T Cell Activation, Cell Surface Adhesion Molecules, and Receptor-Mediated Control of Intercellular Recognition
Recognition between different cell types is important in cell-to-cell interactions leading to the initiation of an immune response. These recognition events are often mediated by specific cell surface adhesion receptors which bind to complementary counter-receptors on other cells. Similar adhesive interactions control the migration of T lymphocytes to antigenic sites where they take part in, for example, the rejection of transplanted organs or the clearance of virus-infected cells.

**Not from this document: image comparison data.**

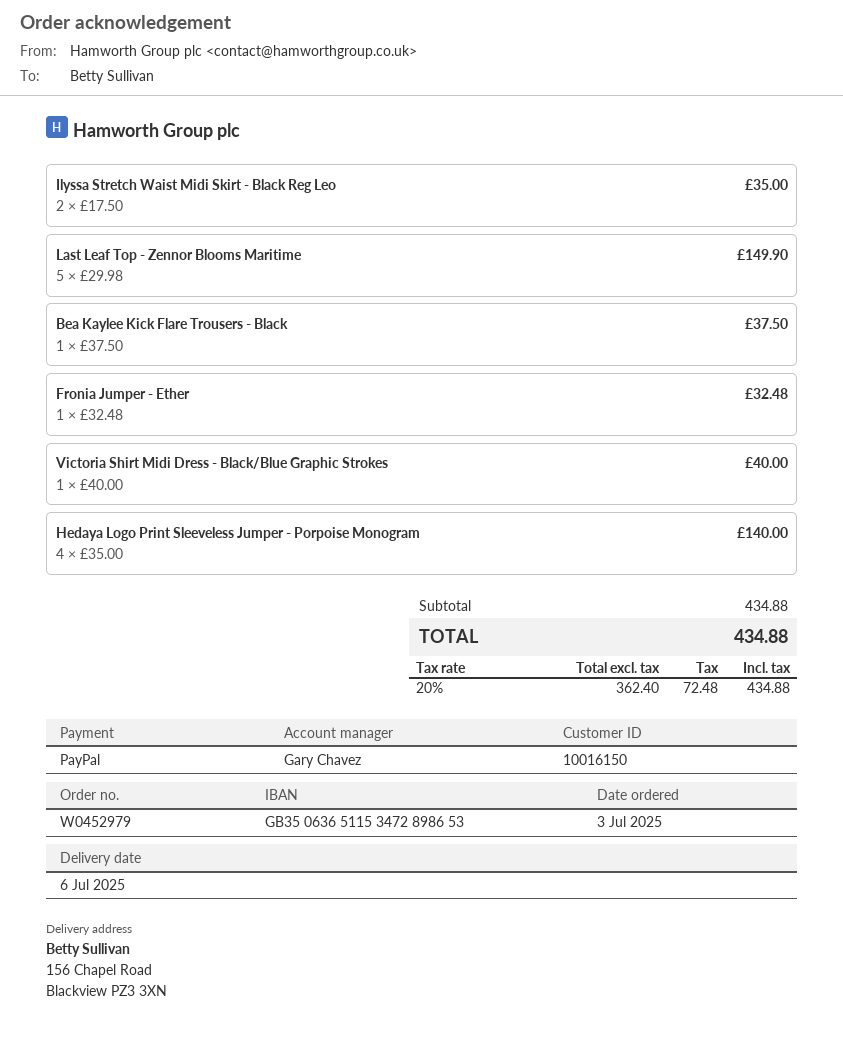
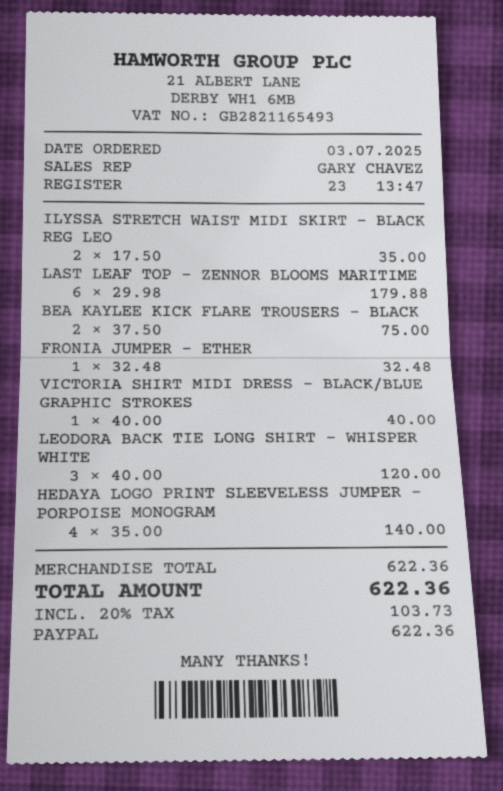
Last Leaf Top - Zennor Blooms Maritime: 5 x 29.98 = 149.90 -> 6 x 29.98 = 179.88
Bea Kaylee Kick Flare Trousers - Black: 1 x 37.50 = 37.50 -> 2 x 37.50 = 75.00
LEODORA BACK TIE LONG SHIRT - WHISPER WHITE: none -> 3 x 40.00 = 120.00
subtotal: 434.88 -> 622.36
tax: 20% = 72.48 -> 20% = 103.73
total: 434.88 -> 622.36

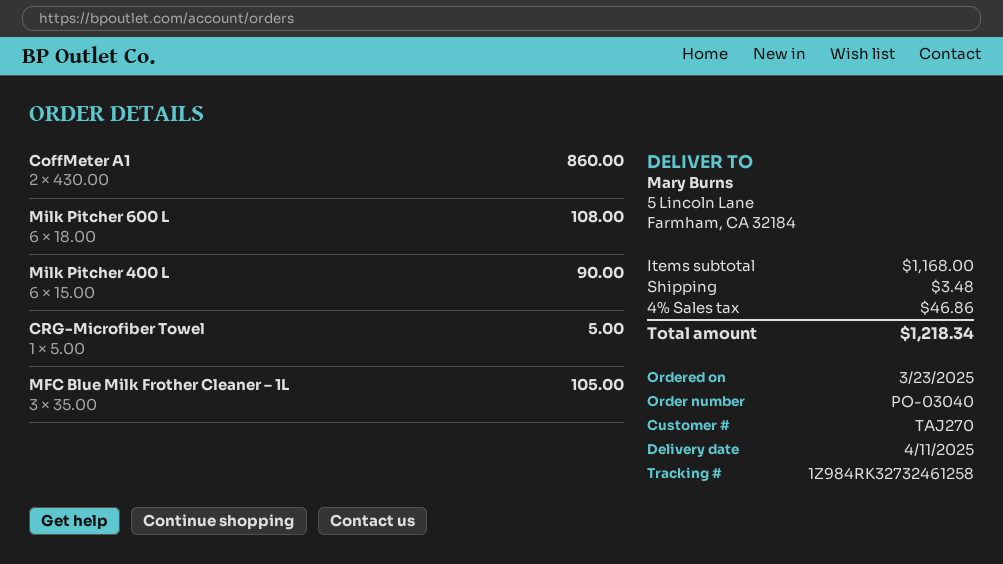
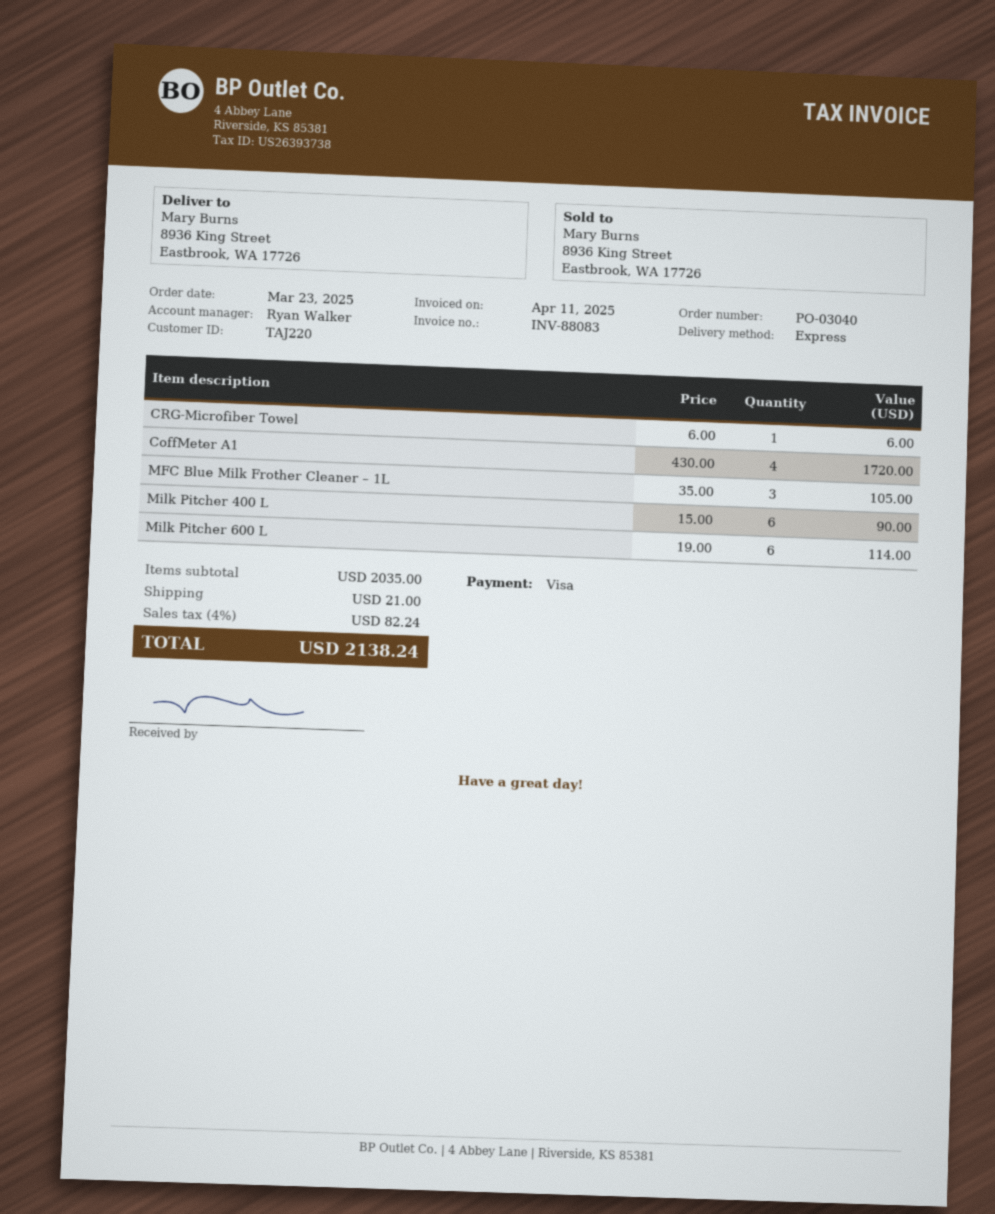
customer number: TAJ270 -> TAJ220
ship to: 5 Lincoln Lane, Farmham, CA 32184 -> 8936 King Street, Eastbrook, WA 17726
CoffMeter A1: 2 x 430.00 = 860.00 -> 4 x 430.00 = 1720.00
Milk Pitcher 600 L: 6 x 18.00 = 108.00 -> 6 x 19.00 = 114.00
CRG-Microfiber Towel: 1 x 5.00 = 5.00 -> 1 x 6.00 = 6.00
subtotal: 1168.00 -> 2035.00
shipping: 3.48 -> 21.00
tax: 4% = 46.86 -> 4% = 82.24
total: 1218.34 -> 2138.24

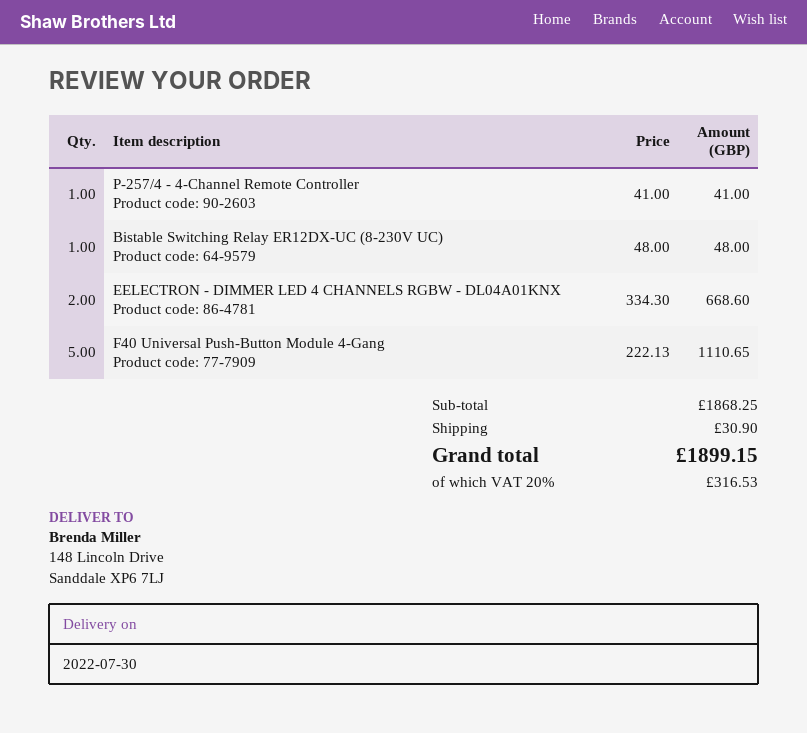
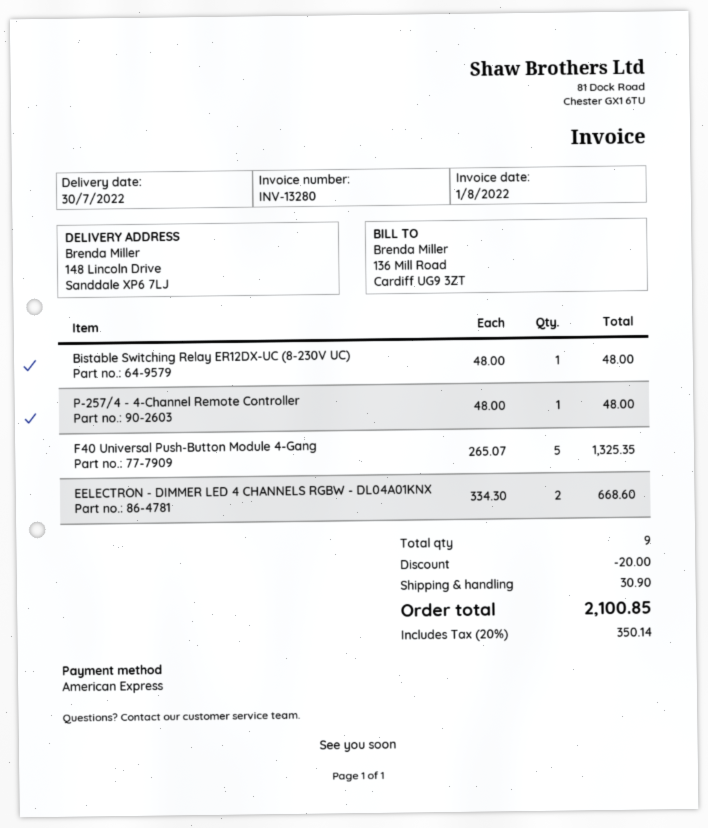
P-257/4 - 4-Channel Remote Controller: 1 x 41.00 = 41.00 -> 1 x 48.00 = 48.00
F40 Universal Push-Button Module 4-Gang: 5 x 222.13 = 1110.65 -> 5 x 265.07 = 1325.35
discount: none -> 20.00
tax: 20% = 316.53 -> 20% = 350.14
total: 1899.15 -> 2100.85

The projects in this laboratory examine the expression and regulation of a number of these membrane receptor proteins that are responsible for intercellular recognition in the immune system. After activation in tissue culture, T lymphocytes down-regulate expression of one specific adhesion molecule while up-regulating a series of different receptors, thus resulting in changes in specificity of intercellular recognition, adhesion, and cell localization. Similar changes take place among T cells rejecting transplants in vivo. Using biochemical methods, cell culture, and flow cytometry (FACS analysis), we are studying the cellular and molecular mechanisms by which T cells regulate these molecules during activation by antigen and the role of such changes in receptor expression in the normal immune response. The models being examined include organ transplant rejection, contact sensitivity, and mycobacterial granulomas. In one model, we are studying transgenic mice expressing a mutant form of one of these molecules to determine its role in migration out of blood vessels in vivo.